------ Recorded information
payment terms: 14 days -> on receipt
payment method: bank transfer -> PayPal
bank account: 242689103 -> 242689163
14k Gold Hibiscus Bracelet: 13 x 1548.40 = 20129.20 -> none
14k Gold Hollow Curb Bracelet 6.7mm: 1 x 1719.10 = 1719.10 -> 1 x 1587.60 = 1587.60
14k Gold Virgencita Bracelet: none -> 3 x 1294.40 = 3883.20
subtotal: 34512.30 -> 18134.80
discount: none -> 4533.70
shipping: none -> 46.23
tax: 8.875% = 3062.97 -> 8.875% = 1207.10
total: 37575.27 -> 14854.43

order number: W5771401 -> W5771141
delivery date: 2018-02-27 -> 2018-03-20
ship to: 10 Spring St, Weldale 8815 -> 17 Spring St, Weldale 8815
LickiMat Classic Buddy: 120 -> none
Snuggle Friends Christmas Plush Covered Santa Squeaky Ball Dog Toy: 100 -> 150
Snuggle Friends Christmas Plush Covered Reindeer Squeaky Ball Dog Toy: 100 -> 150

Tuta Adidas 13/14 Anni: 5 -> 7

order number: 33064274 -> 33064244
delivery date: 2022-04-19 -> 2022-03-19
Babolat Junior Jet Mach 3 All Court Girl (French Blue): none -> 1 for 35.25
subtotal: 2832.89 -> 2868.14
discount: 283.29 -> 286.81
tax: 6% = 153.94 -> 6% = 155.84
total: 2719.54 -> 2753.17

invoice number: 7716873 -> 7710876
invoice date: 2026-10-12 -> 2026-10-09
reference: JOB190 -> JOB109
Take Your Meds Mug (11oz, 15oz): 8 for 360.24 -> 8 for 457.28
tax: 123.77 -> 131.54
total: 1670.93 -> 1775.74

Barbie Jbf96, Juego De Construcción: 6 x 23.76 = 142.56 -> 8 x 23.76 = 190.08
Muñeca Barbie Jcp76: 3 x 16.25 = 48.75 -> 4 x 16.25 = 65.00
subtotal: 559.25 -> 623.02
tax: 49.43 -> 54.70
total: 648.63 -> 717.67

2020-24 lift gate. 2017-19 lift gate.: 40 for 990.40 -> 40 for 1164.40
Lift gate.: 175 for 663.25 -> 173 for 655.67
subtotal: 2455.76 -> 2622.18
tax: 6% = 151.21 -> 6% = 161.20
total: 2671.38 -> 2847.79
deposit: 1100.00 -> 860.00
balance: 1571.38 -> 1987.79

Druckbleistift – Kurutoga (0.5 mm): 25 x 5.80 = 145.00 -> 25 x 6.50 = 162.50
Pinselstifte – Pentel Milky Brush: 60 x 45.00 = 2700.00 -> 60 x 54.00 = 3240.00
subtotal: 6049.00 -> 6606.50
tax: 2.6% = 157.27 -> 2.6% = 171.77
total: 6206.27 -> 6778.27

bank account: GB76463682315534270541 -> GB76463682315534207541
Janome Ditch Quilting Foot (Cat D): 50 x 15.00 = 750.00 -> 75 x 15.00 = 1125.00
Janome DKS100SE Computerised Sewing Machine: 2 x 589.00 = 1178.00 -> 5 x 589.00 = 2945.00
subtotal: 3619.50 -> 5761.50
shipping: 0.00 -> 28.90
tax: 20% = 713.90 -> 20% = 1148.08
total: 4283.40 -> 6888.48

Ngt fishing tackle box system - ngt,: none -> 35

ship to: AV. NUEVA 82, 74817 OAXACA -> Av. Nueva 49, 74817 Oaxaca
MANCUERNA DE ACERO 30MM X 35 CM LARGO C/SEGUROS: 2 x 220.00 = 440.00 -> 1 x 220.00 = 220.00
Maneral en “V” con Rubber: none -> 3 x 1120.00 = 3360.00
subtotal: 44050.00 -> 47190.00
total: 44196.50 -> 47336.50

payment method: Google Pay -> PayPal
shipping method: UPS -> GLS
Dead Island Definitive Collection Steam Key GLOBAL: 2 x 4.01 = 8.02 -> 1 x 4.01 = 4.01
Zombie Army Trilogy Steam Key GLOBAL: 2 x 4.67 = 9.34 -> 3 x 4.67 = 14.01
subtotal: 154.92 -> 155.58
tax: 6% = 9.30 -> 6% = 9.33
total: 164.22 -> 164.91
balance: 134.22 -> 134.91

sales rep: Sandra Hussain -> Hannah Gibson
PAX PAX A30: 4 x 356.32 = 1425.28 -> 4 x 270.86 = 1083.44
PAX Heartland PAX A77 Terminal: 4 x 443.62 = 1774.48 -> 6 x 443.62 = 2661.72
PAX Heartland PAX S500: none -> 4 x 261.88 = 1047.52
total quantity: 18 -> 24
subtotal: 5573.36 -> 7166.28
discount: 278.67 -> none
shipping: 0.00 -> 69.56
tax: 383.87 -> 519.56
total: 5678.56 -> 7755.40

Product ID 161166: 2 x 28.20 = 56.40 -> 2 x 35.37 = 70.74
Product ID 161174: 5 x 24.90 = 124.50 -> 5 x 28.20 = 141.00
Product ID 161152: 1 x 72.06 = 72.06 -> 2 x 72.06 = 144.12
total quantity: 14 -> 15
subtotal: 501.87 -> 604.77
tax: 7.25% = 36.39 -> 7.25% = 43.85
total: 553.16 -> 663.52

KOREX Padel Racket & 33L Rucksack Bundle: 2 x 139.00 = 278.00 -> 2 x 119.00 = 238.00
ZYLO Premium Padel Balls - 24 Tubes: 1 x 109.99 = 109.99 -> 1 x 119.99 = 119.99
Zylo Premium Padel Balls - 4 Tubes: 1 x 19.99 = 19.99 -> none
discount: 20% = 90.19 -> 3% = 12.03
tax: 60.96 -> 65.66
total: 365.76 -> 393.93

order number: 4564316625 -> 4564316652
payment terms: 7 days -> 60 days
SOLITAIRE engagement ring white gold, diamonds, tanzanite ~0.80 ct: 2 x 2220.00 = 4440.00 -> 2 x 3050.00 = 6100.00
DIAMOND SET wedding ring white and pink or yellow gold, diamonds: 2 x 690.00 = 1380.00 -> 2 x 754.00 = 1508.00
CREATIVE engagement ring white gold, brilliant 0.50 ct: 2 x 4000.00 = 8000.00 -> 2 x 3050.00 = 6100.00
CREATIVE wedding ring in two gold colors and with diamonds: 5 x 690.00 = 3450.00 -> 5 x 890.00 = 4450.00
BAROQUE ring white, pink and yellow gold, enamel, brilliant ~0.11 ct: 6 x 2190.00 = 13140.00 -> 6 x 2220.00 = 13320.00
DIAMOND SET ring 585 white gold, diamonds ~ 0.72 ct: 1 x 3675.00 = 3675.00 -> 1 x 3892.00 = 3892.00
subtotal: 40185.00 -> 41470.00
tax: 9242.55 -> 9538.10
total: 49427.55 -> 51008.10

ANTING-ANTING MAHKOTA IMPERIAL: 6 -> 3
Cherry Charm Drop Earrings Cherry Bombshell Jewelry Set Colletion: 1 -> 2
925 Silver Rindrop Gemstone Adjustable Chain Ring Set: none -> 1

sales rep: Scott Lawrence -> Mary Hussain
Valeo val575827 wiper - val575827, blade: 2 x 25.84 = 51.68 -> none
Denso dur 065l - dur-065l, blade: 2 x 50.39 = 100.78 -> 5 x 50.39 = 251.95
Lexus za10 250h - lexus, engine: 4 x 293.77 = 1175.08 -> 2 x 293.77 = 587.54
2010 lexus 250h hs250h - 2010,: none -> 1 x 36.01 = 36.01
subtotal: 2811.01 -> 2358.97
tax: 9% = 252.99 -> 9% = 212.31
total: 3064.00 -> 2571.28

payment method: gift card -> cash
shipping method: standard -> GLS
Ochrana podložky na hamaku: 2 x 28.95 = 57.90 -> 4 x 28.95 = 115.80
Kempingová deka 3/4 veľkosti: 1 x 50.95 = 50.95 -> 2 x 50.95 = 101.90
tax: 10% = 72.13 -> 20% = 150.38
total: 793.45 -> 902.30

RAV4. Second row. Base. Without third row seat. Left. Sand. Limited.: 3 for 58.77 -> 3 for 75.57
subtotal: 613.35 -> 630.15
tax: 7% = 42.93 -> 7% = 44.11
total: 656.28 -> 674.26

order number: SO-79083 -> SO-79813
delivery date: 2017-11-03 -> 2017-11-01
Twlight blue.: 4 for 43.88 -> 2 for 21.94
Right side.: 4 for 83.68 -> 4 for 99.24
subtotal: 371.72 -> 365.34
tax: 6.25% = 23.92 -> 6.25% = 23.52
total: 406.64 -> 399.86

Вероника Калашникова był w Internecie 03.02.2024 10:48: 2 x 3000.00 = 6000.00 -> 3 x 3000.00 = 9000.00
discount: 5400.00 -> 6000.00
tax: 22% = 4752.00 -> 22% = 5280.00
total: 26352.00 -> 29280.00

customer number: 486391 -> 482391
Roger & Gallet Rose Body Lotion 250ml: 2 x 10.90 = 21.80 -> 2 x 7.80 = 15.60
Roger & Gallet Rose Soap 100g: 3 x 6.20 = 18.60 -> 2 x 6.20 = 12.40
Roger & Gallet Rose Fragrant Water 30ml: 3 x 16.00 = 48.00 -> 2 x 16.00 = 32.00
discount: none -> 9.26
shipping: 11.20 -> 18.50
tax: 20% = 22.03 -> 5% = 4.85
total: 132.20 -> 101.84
------------
Please transcribe exactly the lines above from the line that has "Valeo val575827 wiper" up to and including the line that has "subtotal: 2811.01 -> 2358.97"; no other line belongs in the answer.

Valeo val575827 wiper - val575827, blade: 2 x 25.84 = 51.68 -> none
Denso dur 065l - dur-065l, blade: 2 x 50.39 = 100.78 -> 5 x 50.39 = 251.95
Lexus za10 250h - lexus, engine: 4 x 293.77 = 1175.08 -> 2 x 293.77 = 587.54
2010 lexus 250h hs250h - 2010,: none -> 1 x 36.01 = 36.01
subtotal: 2811.01 -> 2358.97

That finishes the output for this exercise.